*** Opening ENTRIES SHOWN ***

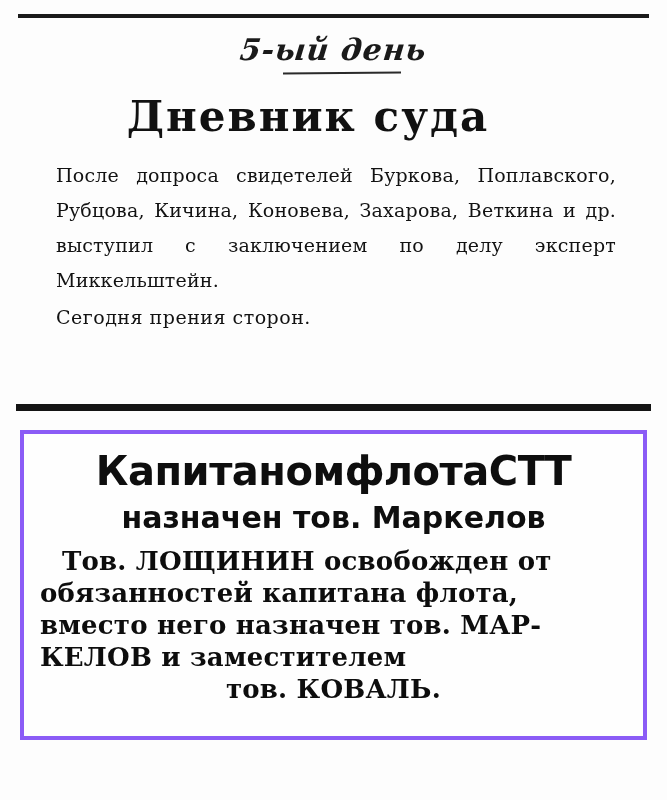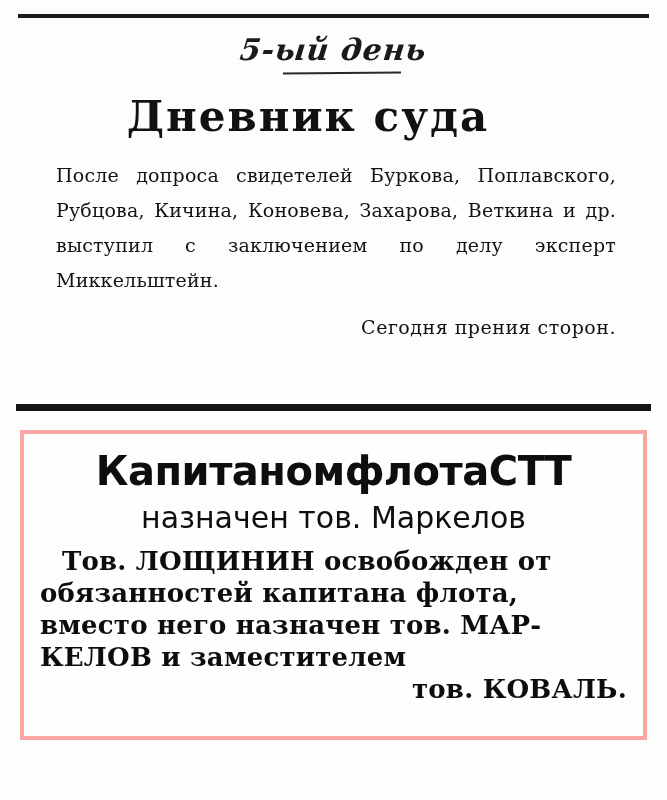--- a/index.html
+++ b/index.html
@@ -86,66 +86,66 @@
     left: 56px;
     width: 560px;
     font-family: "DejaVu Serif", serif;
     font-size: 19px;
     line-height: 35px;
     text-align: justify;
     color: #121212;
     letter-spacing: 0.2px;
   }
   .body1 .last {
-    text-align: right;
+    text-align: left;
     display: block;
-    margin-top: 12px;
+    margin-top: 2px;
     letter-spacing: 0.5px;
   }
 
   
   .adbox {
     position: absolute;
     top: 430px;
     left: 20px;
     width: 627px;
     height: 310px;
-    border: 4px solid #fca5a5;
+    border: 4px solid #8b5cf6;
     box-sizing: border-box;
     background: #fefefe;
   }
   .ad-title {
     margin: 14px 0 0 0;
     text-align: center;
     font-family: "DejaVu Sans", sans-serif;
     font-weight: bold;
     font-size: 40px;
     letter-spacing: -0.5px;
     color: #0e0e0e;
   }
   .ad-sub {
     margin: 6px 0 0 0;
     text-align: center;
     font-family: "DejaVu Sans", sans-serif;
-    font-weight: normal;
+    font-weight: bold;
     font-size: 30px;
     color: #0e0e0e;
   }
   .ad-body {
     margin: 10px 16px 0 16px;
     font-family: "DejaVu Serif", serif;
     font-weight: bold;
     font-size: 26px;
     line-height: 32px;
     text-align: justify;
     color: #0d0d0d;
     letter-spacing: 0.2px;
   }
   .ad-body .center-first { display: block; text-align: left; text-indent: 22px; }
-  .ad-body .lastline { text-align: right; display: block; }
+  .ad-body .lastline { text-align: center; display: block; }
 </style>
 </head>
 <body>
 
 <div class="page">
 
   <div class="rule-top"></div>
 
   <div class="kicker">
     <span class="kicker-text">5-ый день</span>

*** Closing ENTRIES SHOWN ***
*** Opening ENTRIES SHOWN ***

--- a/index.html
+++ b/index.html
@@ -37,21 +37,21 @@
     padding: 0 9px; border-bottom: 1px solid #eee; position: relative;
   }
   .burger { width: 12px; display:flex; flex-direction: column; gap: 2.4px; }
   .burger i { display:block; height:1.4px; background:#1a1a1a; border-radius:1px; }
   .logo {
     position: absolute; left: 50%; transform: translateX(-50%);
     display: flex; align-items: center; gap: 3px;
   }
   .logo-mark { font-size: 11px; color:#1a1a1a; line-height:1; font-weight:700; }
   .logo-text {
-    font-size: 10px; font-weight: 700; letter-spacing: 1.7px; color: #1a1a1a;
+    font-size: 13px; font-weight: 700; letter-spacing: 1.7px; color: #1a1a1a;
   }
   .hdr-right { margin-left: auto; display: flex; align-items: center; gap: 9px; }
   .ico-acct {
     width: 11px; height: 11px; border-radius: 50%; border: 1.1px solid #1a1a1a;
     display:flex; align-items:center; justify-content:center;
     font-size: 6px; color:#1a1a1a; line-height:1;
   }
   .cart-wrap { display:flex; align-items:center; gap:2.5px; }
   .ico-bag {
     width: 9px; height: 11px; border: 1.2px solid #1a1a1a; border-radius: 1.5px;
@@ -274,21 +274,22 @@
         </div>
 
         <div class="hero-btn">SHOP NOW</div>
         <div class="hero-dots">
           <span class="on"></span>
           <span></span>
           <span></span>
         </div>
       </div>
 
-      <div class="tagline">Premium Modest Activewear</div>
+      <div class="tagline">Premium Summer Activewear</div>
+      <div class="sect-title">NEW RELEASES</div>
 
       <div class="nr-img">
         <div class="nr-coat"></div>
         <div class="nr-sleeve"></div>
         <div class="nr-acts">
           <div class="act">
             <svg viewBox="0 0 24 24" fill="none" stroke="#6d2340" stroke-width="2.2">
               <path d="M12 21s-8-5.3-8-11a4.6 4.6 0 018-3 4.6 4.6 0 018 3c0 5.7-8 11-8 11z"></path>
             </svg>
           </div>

*** Closing ENTRIES SHOWN ***
*** Opening ENTRIES SHOWN ***

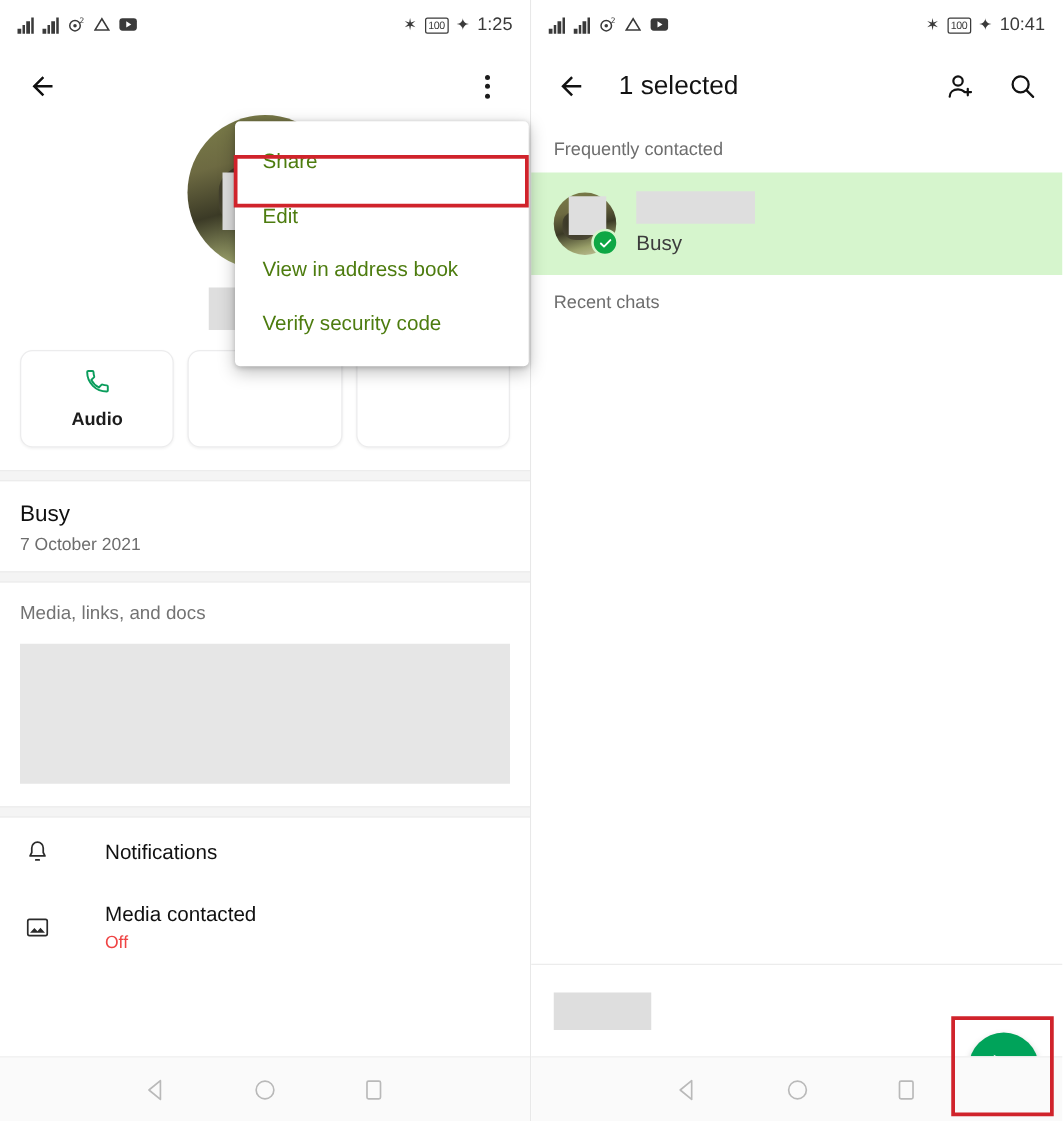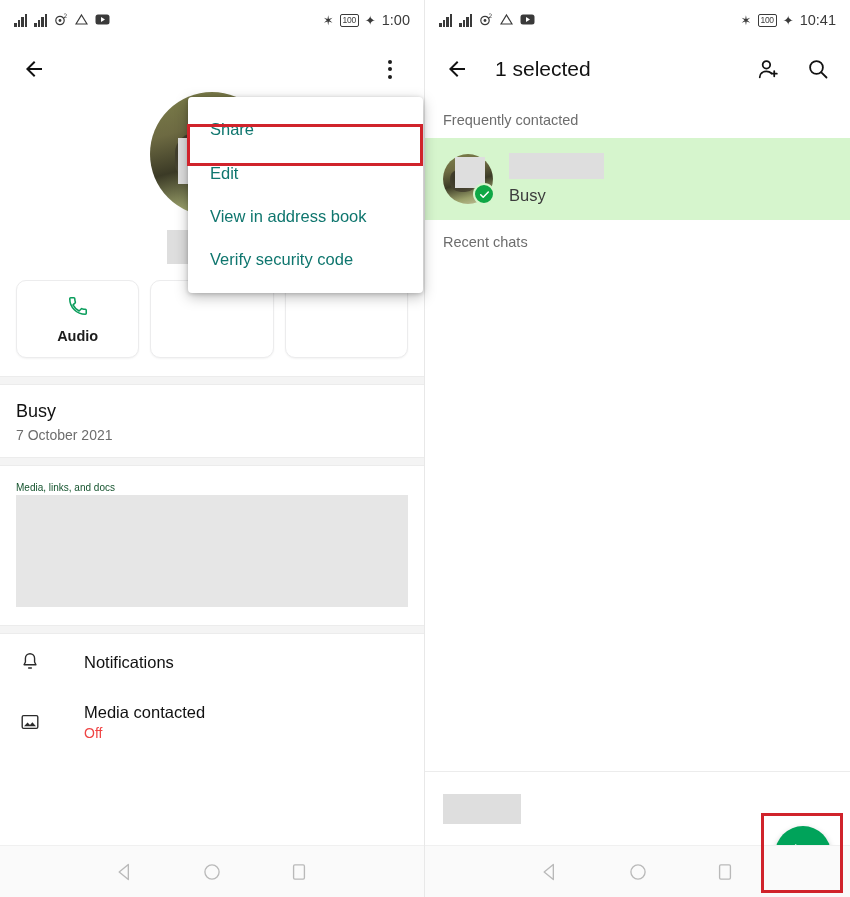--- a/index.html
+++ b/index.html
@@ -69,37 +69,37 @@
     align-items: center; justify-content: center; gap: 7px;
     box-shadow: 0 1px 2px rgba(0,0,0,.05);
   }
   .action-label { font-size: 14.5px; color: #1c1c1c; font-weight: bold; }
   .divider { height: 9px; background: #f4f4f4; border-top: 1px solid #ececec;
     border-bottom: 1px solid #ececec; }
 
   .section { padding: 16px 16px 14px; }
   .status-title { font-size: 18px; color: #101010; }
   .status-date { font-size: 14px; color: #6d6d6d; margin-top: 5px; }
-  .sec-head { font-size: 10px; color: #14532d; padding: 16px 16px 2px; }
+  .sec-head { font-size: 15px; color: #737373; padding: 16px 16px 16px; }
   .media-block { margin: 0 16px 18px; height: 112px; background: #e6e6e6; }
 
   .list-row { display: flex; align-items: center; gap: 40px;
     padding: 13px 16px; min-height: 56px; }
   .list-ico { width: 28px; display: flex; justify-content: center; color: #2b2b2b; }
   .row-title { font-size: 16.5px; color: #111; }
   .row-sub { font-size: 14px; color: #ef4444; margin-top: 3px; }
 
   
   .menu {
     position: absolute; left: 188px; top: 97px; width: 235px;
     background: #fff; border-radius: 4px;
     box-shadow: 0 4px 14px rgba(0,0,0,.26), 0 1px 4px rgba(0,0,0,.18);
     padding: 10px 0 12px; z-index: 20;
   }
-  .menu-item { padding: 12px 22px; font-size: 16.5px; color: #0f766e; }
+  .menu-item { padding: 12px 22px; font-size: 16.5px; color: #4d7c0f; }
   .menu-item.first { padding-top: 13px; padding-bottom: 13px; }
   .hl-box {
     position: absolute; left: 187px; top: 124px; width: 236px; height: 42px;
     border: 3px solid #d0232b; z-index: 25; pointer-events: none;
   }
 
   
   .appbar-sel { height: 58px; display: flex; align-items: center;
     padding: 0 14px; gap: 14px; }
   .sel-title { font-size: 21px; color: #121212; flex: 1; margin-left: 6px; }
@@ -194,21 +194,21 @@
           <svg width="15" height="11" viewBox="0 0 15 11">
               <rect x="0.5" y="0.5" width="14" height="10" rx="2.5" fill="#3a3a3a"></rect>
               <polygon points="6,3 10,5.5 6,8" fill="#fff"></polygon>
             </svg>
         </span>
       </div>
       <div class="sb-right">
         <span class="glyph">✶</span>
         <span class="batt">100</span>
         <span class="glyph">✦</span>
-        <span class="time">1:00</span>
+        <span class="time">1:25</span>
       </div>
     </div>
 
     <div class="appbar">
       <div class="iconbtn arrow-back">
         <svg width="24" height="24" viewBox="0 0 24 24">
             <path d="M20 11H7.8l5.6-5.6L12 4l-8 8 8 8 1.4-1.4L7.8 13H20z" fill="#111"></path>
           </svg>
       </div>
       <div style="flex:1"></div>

*** Closing ENTRIES SHOWN ***

EXERCISE DESCRIPTION: Across the data, how many lines contain the string "kicker"? Only the number is wanted.

RESULT OF THE EXERCISE: 2